BEGIN

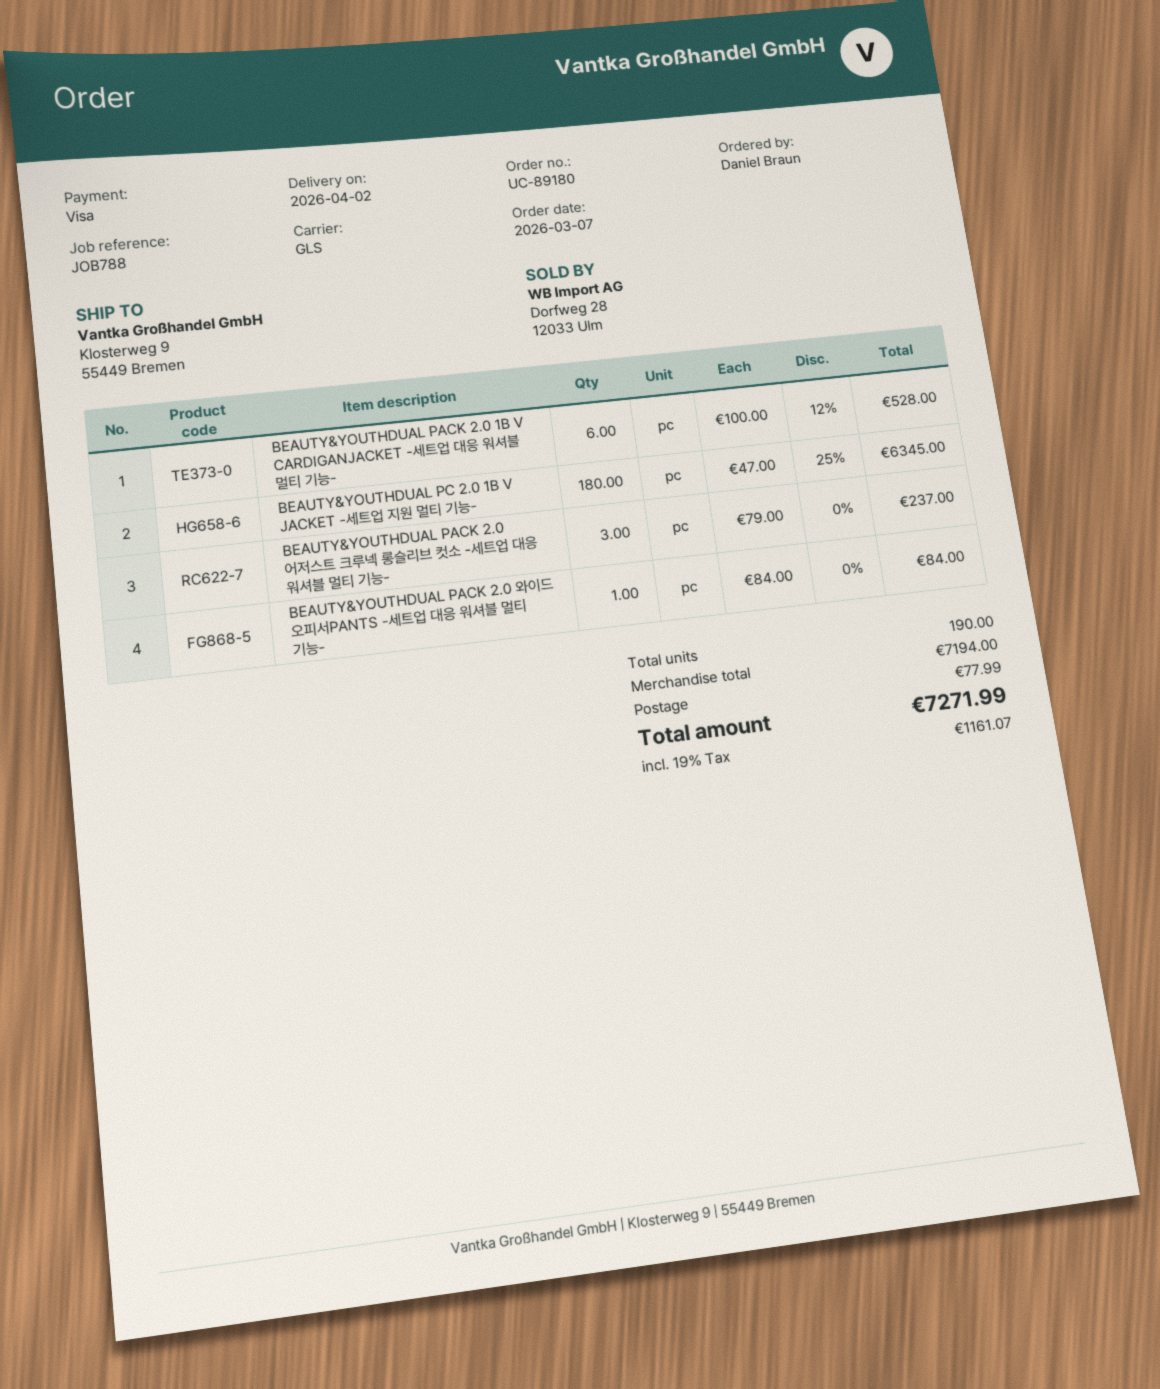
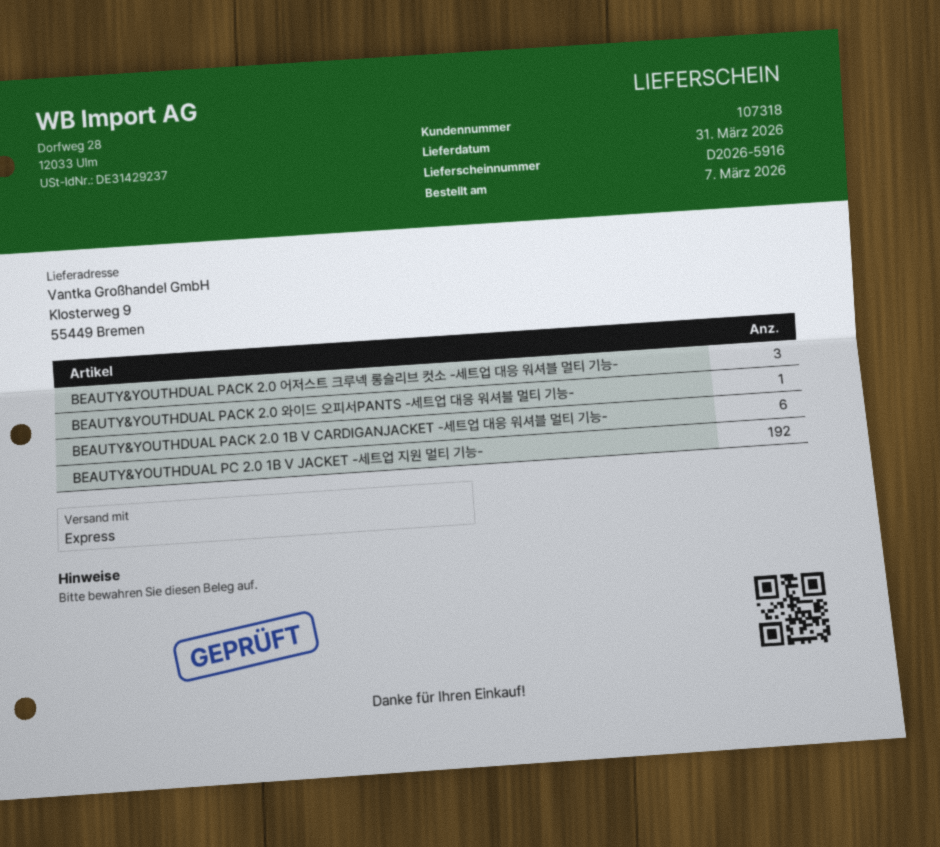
delivery date: 2026-04-02 -> 2026-03-31
shipping method: GLS -> express
BEAUTY&YOUTHDUAL PC 2.0 1B V JACKET -세트업 지원 멀티 기능-: 180 -> 192

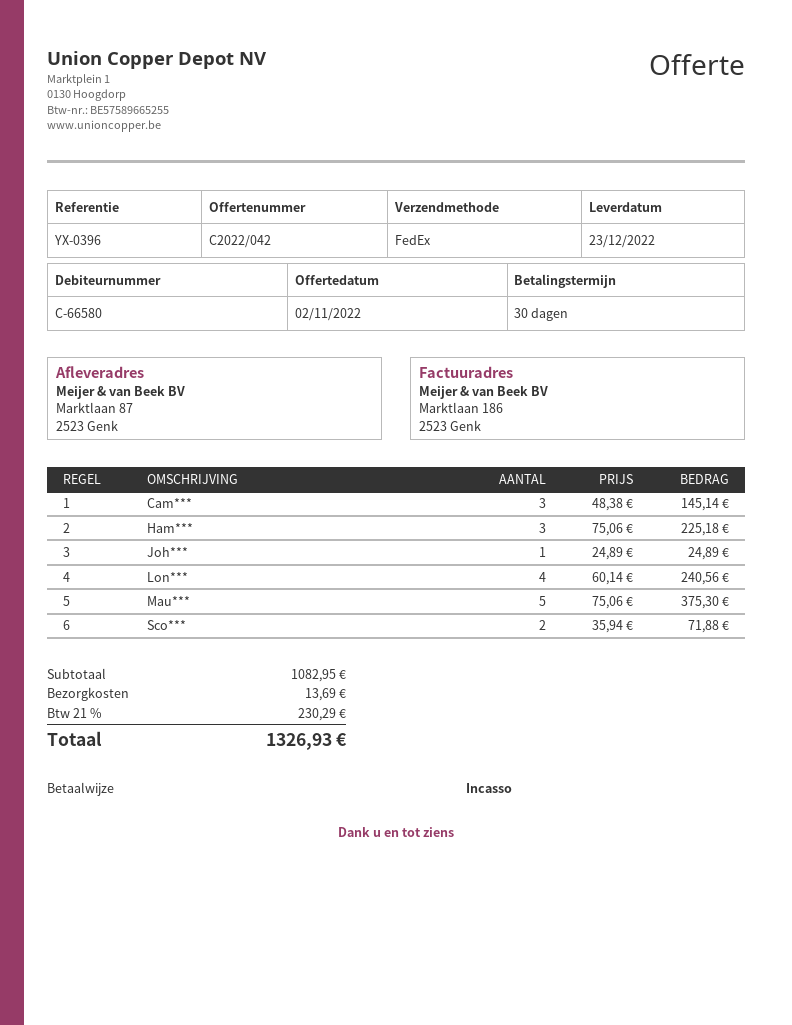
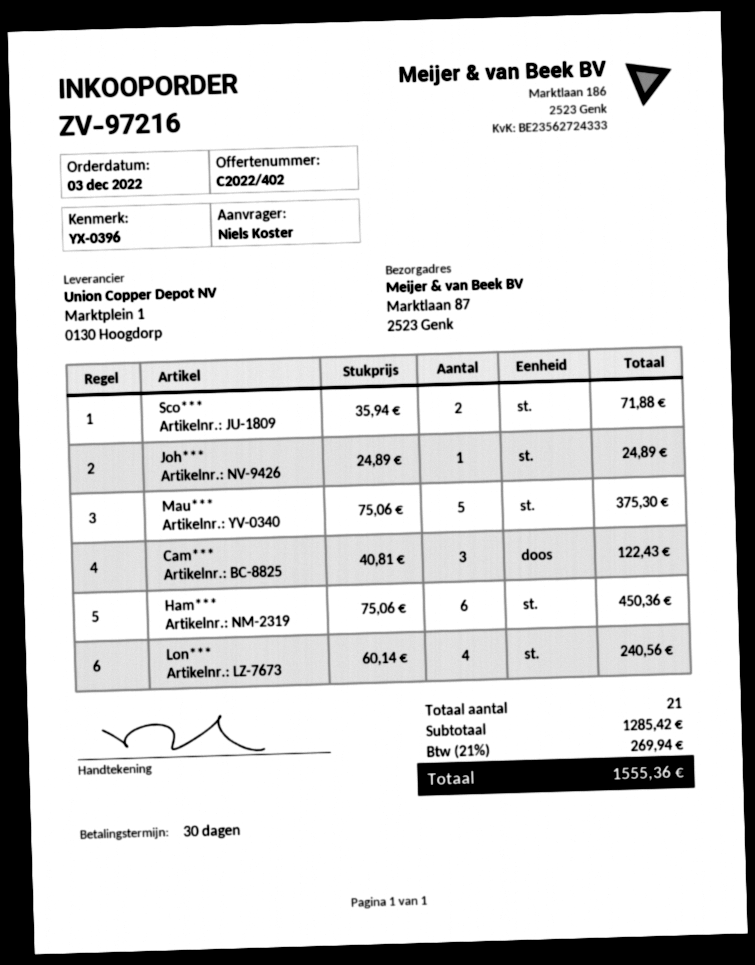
quote number: C2022/042 -> C2022/402
Cam***: 3 x 48.38 = 145.14 -> 3 x 40.81 = 122.43
Ham***: 3 x 75.06 = 225.18 -> 6 x 75.06 = 450.36
subtotal: 1082.95 -> 1285.42
shipping: 13.69 -> none
tax: 21% = 230.29 -> 21% = 269.94
total: 1326.93 -> 1555.36

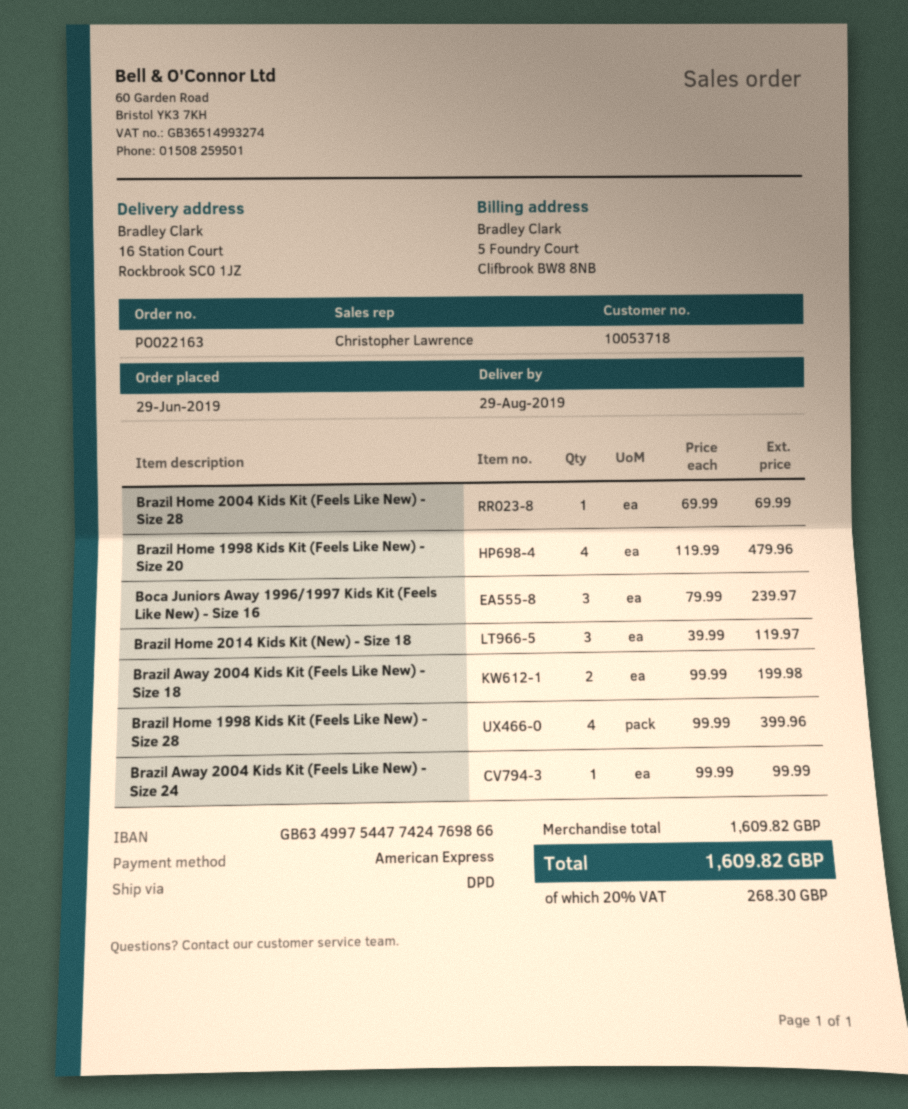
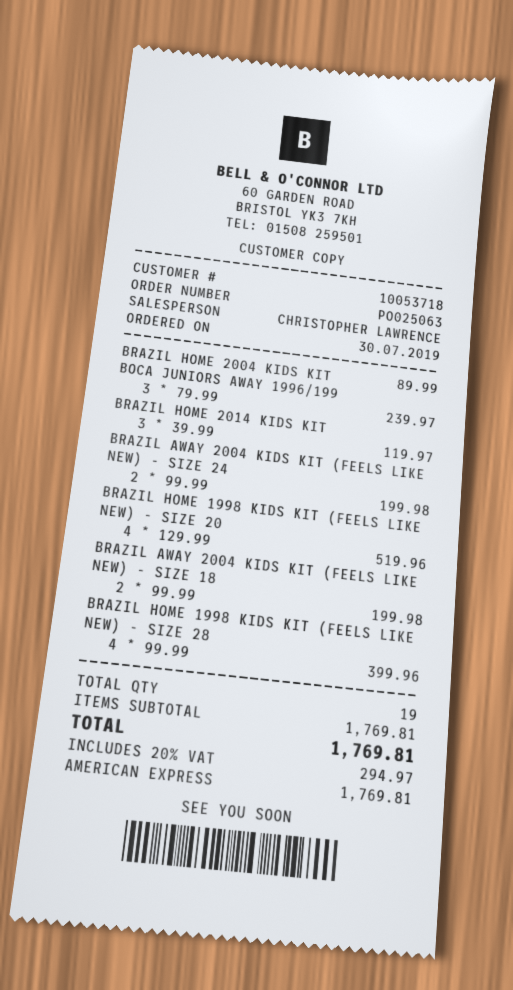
order number: PO022163 -> PO025063
order date: 2019-06-29 -> 2019-07-30
Brazil Home 2004 Kids Kit (Feels Like New) - Size 28: 1 x 69.99 = 69.99 -> 1 x 89.99 = 89.99
Brazil Home 1998 Kids Kit (Feels Like New) - Size 20: 4 x 119.99 = 479.96 -> 4 x 129.99 = 519.96
Brazil Away 2004 Kids Kit (Feels Like New) - Size 24: 1 x 99.99 = 99.99 -> 2 x 99.99 = 199.98
subtotal: 1609.82 -> 1769.81
tax: 20% = 268.30 -> 20% = 294.97
total: 1609.82 -> 1769.81

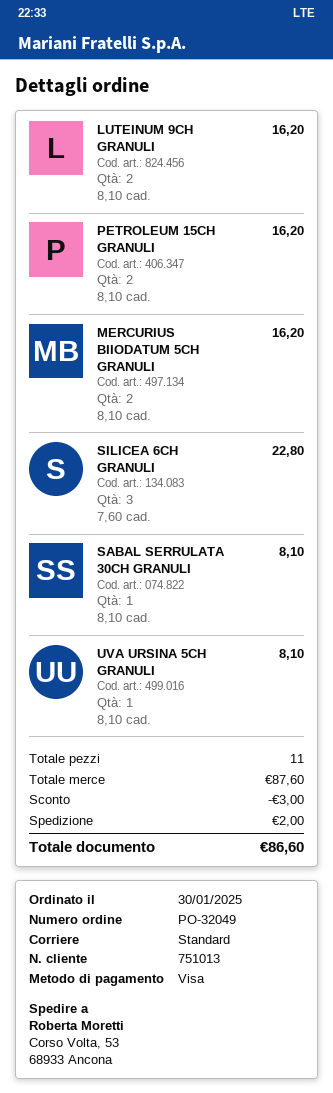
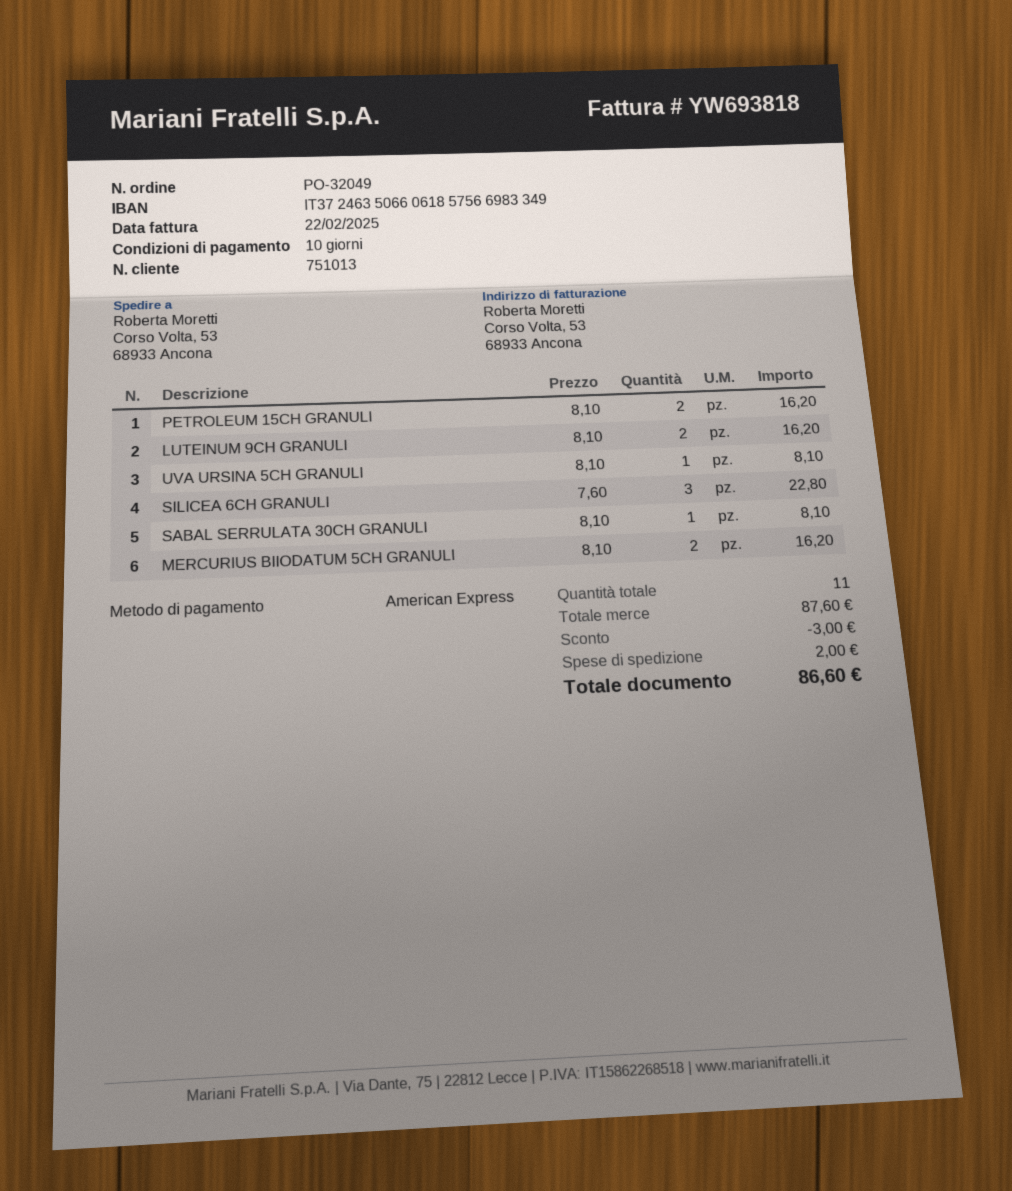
payment method: Visa -> American Express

END

## [Task statement]
Reproduce each entry exactly as given; no pictures, please.

## [Answer to the exercise]
delivery date: 2026-04-02 -> 2026-03-31
shipping method: GLS -> express
BEAUTY&YOUTHDUAL PC 2.0 1B V JACKET -세트업 지원 멀티 기능-: 180 -> 192

quote number: C2022/042 -> C2022/402
Cam***: 3 x 48.38 = 145.14 -> 3 x 40.81 = 122.43
Ham***: 3 x 75.06 = 225.18 -> 6 x 75.06 = 450.36
subtotal: 1082.95 -> 1285.42
shipping: 13.69 -> none
tax: 21% = 230.29 -> 21% = 269.94
total: 1326.93 -> 1555.36

order number: PO022163 -> PO025063
order date: 2019-06-29 -> 2019-07-30
Brazil Home 2004 Kids Kit (Feels Like New) - Size 28: 1 x 69.99 = 69.99 -> 1 x 89.99 = 89.99
Brazil Home 1998 Kids Kit (Feels Like New) - Size 20: 4 x 119.99 = 479.96 -> 4 x 129.99 = 519.96
Brazil Away 2004 Kids Kit (Feels Like New) - Size 24: 1 x 99.99 = 99.99 -> 2 x 99.99 = 199.98
subtotal: 1609.82 -> 1769.81
tax: 20% = 268.30 -> 20% = 294.97
total: 1609.82 -> 1769.81

payment method: Visa -> American Express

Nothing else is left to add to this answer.